A few years back, my sister Mary and I were sitting at her dining room table with her new Black Lab/Newfoundland mix puppy “Bones” snoozing at our feet. She was just beginning to tell me what her mother-in-law had done the past week when I noticed a soft hissing sound from the floor, like air escaping from an automobile tire.

Moments later, assaulted with a rotten-egg stench we grabbed our coffee and headed outside for some fresh air. “Bones” grew into a 100-pound hunk of doggy devotion, a fabulous watchdog with an amazing superpower: passing nearly silent but deadly, eye-watering gas.

Intestinal gas has three main symptoms: bloating, belching, and flatulence. Bloating is painful pressure in your stomach or intestines from excessive gas, and belching is expelling gas through your mouth. Expelling gas out of your intestine is called flatulence. Also called “breaking wind”, “passing gas”, or “farting”, flatulence is a normal body process perpetually fascinating to juvenile males.

Intestinal gas afflicts millions of Americans, including those with lactose intolerance, celiac disease, and irritable bowel syndrome as well as those who happen to eat or drink something that “doesn’t agree” with them.

What can cause intestinal gas?

Eating or drinking something with a lot of air in it can give you intestinal gas. When you drink a glass of beer, carbonated water, soda or sparkling cider, or eat foods with whipped ingredients like sponge cake, a milkshake, or whipped cream, you’re putting gas directly into your stomach.

Swallowing air is a common way to create intestinal gas.
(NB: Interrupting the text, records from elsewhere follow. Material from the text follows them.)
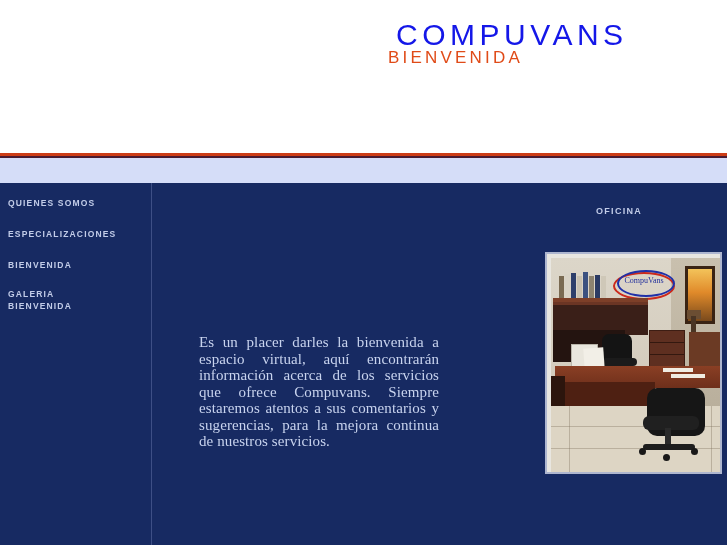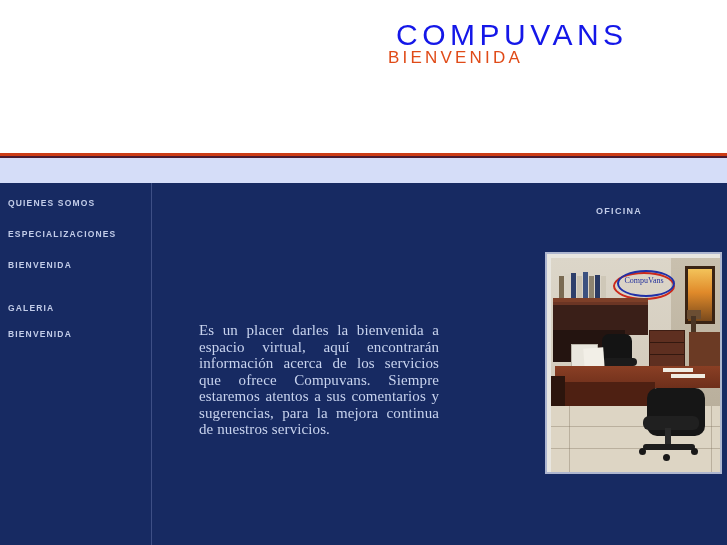--- a/index.html
+++ b/index.html
@@ -132,7 +132,7 @@
   .nav-1 { top: 45px; }
   .nav-2 { top: 76px; }
   .nav-3 { top: 105px; }
-  .nav-line2 { display: block; margin-top: 14px; }
+  .nav-line2 { display: block; }
 
   
   .main {

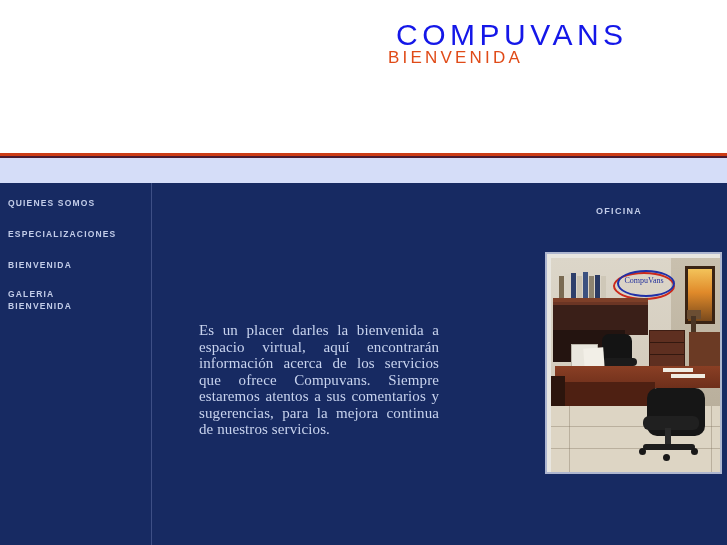--- a/index.html
+++ b/index.html
@@ -157,7 +157,7 @@
   .content-body {
     position: absolute;
     left: 48px;
-    top: 124px;
+    top: 136px;
     width: 240px;
     font-family: "Liberation Serif", serif;
     font-size: 15px;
Habits like eating too quickly, gulping your food or drink, chewing gum, sucking on hard candy, drinking water out of a water fountain or through a straw, even smoking cigarettes or pipes can introduce air into your stomach.

Certain foods can also create gas. Approximately 50 million Americans cannot digest lactose very well; for lactose-challenged or lactose-deficient folks, eating cheese or other dairy products can cause bloating and intestinal cramps.

Eating candy or chewing gum that contains sugar substitutes like sorbitol or mannitol can cause a chemical reaction in your stomach and intestine that creates intestinal gas.

The food considered most likely to cause gas is beans. Most beans and many other high-fiber foods contain large amounts of compounds called oligosaccharides. These compounds are not easy to digest, causing bloating or flatulence.

What can you do to relieve intestinal gas symptoms?

Simethicone (Gas-X®) is a defoaming agent that acts in the stomach and intestines to reduce surface tension. This breaks down the gas bubbles or makes them smaller so they can be eliminated more easily. Simethicone is not absorbed into the body and has no significant side effects.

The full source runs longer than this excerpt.